72 A. 96, 78 N.J.L. 118, 1909 N.J. Sup. Ct. LEXIS 96
CourtSupreme Court of New Jersey
DecidedJune 7, 1909
StatusPublished

This text of 72 A. 96 (Mitchell Fertilizer Co. v. Armour) is published on Counsel Stack Legal Research, covering Supreme Court of New Jersey primary law. Counsel Stack provides free access to over 12 million legal documents including statutes, case law, regulations, and constitutions.

Bluebook
Mitchell Fertilizer Co. v. Armour, 72 A. 96, 78 N.J.L. 118, 1909 N.J. Sup. Ct. LEXIS 96 (N.J. 1909).

Opinion

[119]*119The opinion of the court was delivered by

Reed, J.

This cause was tried at Union Circuit before Judge Tail, a jury having been waived.
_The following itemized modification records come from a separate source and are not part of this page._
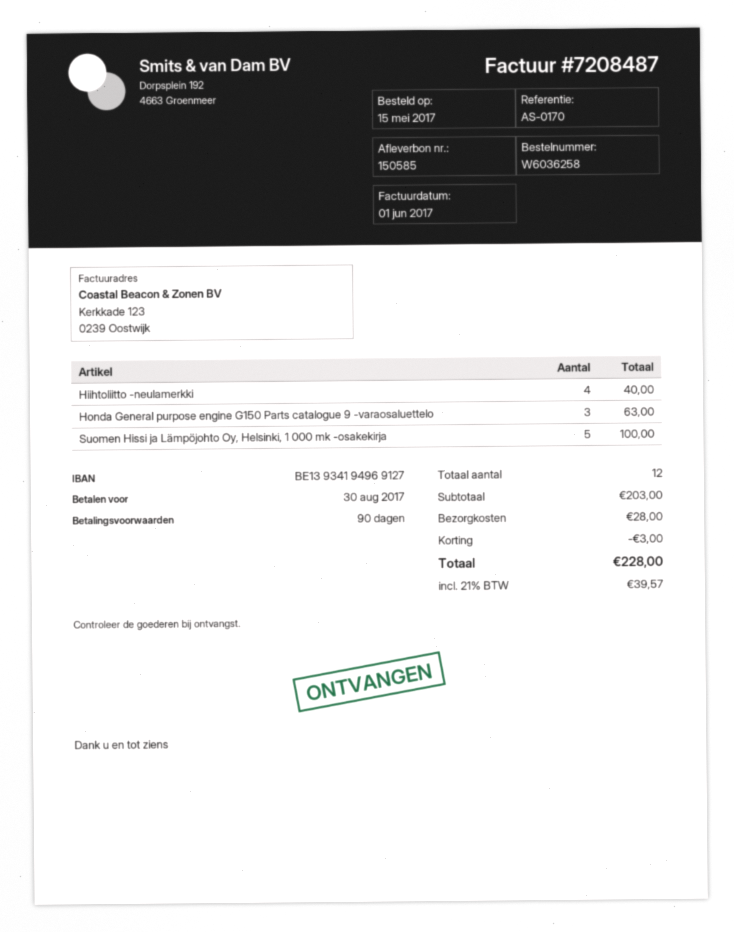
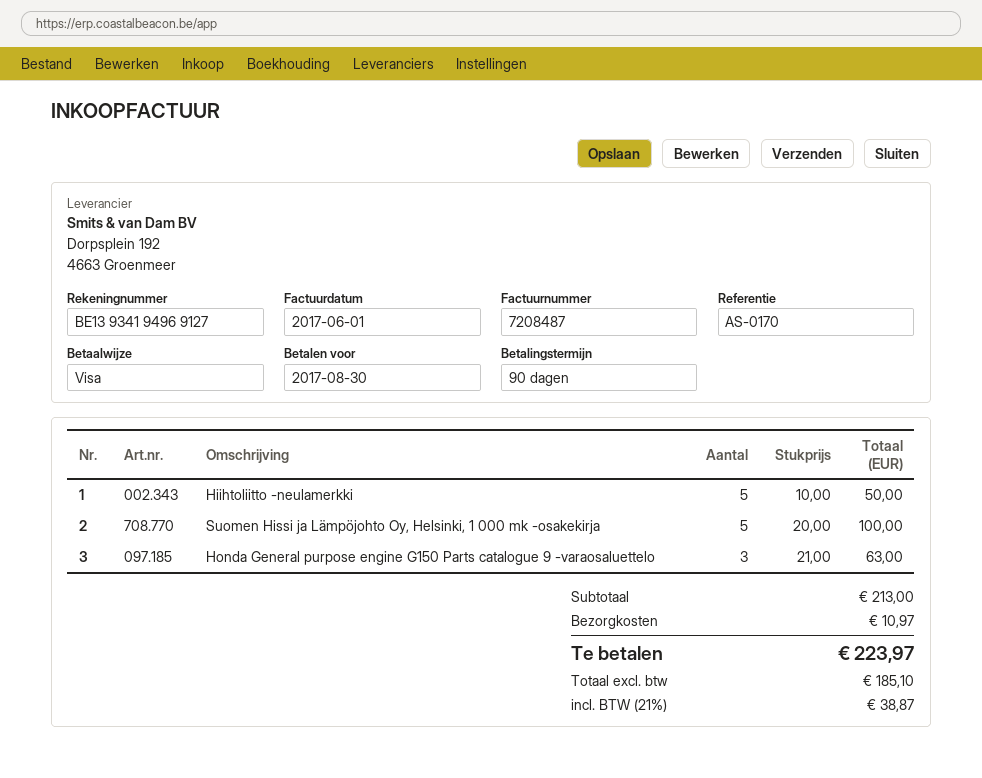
Hiihtoliitto -neulamerkki: 4 for 40.00 -> 5 for 50.00
subtotal: 203.00 -> 213.00
discount: 3.00 -> none
shipping: 28.00 -> 10.97
tax: 21% = 39.57 -> 21% = 38.87
total: 228.00 -> 223.97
The action was brought to recover $166.67 as rent for certain premises which had been leased by the plaintiff, the Mitchell Fertilizer Company, to the defendant, J. Ogden Armour. The original lease, which was dated July 20th, 1905, ran for one year, two months and ten days, and so expired October 1st, 1906. The defendant, Armour, after the expiration of his term under the lease, continued in possession until September 30th, 1907, paying during this extended period of possession the same rent at the same date as under the lease, namely, a monthly payment of $166.67 each month. On September 30th, 1907, Armour abandoned the possession of the premises. This action is for the recovery of the rent for the month of October, 1907.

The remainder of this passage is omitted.